• **What the task asks**: Wherever an image appears in the data, omit it and copy all the remaining text word for word.

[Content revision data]
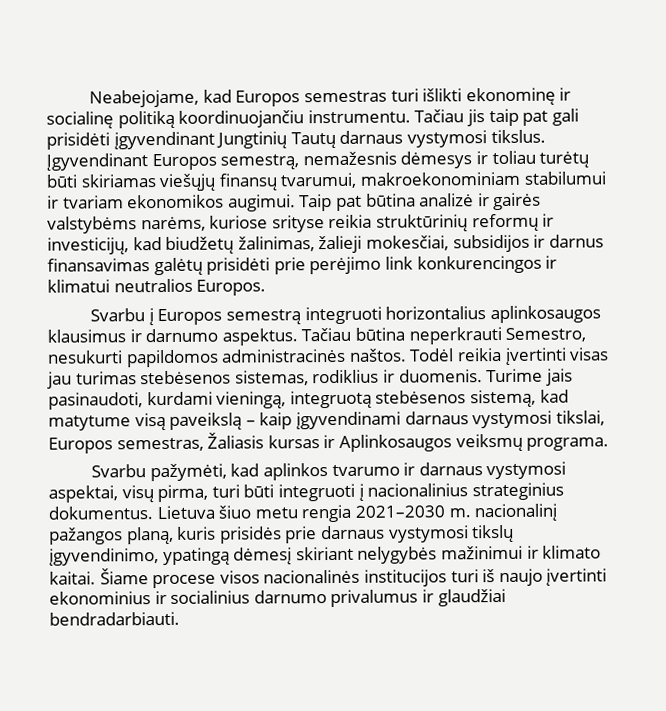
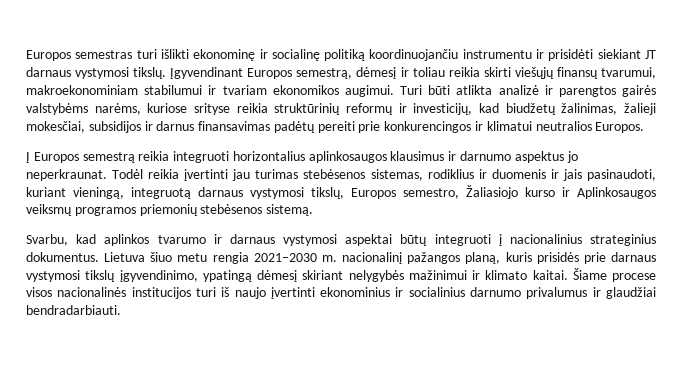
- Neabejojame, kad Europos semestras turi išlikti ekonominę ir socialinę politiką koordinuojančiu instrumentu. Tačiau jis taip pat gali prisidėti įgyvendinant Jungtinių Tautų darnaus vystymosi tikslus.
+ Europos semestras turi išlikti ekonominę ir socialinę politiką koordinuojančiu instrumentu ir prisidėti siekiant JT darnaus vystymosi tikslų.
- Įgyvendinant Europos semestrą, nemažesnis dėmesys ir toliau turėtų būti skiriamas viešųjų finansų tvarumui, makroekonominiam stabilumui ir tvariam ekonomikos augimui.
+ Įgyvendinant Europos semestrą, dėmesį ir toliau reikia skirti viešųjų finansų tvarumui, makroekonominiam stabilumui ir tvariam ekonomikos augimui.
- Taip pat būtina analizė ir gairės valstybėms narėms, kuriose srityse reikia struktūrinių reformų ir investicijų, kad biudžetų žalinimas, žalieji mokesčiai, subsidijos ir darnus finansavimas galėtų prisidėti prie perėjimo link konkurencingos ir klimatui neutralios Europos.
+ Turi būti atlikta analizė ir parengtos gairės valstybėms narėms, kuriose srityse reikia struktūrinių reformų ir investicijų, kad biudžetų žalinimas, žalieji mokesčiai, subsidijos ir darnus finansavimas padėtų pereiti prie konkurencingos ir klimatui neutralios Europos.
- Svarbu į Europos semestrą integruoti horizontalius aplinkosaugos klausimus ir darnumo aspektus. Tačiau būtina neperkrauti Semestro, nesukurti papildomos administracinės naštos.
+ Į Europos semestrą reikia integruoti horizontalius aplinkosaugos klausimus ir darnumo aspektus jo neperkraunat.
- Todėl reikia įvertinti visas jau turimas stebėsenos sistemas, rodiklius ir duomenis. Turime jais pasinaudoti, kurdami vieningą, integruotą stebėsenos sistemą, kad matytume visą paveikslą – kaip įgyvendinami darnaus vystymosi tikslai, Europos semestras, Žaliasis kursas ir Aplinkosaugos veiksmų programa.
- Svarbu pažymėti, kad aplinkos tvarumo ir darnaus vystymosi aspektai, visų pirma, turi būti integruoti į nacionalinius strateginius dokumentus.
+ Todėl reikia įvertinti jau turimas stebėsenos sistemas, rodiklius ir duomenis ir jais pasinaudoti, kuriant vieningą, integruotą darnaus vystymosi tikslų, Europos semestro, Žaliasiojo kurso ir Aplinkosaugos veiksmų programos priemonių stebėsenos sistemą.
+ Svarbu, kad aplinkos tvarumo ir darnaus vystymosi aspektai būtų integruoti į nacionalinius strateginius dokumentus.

• **Exercise response**:
- Neabejojame, kad Europos semestras turi išlikti ekonominę ir socialinę politiką koordinuojančiu instrumentu. Tačiau jis taip pat gali prisidėti įgyvendinant Jungtinių Tautų darnaus vystymosi tikslus.
+ Europos semestras turi išlikti ekonominę ir socialinę politiką koordinuojančiu instrumentu ir prisidėti siekiant JT darnaus vystymosi tikslų.
- Įgyvendinant Europos semestrą, nemažesnis dėmesys ir toliau turėtų būti skiriamas viešųjų finansų tvarumui, makroekonominiam stabilumui ir tvariam ekonomikos augimui.
+ Įgyvendinant Europos semestrą, dėmesį ir toliau reikia skirti viešųjų finansų tvarumui, makroekonominiam stabilumui ir tvariam ekonomikos augimui.
- Taip pat būtina analizė ir gairės valstybėms narėms, kuriose srityse reikia struktūrinių reformų ir investicijų, kad biudžetų žalinimas, žalieji mokesčiai, subsidijos ir darnus finansavimas galėtų prisidėti prie perėjimo link konkurencingos ir klimatui neutralios Europos.
+ Turi būti atlikta analizė ir parengtos gairės valstybėms narėms, kuriose srityse reikia struktūrinių reformų ir investicijų, kad biudžetų žalinimas, žalieji mokesčiai, subsidijos ir darnus finansavimas padėtų pereiti prie konkurencingos ir klimatui neutralios Europos.
- Svarbu į Europos semestrą integruoti horizontalius aplinkosaugos klausimus ir darnumo aspektus. Tačiau būtina neperkrauti Semestro, nesukurti papildomos administracinės naštos.
+ Į Europos semestrą reikia integruoti horizontalius aplinkosaugos klausimus ir darnumo aspektus jo neperkraunat.
- Todėl reikia įvertinti visas jau turimas stebėsenos sistemas, rodiklius ir duomenis. Turime jais pasinaudoti, kurdami vieningą, integruotą stebėsenos sistemą, kad matytume visą paveikslą – kaip įgyvendinami darnaus vystymosi tikslai, Europos semestras, Žaliasis kursas ir Aplinkosaugos veiksmų programa.
- Svarbu pažymėti, kad aplinkos tvarumo ir darnaus vystymosi aspektai, visų pirma, turi būti integruoti į nacionalinius strateginius dokumentus.
+ Todėl reikia įvertinti jau turimas stebėsenos sistemas, rodiklius ir duomenis ir jais pasinaudoti, kuriant vieningą, integruotą darnaus vystymosi tikslų, Europos semestro, Žaliasiojo kurso ir Aplinkosaugos veiksmų programos priemonių stebėsenos sistemą.
+ Svarbu, kad aplinkos tvarumo ir darnaus vystymosi aspektai būtų integruoti į nacionalinius strateginius dokumentus.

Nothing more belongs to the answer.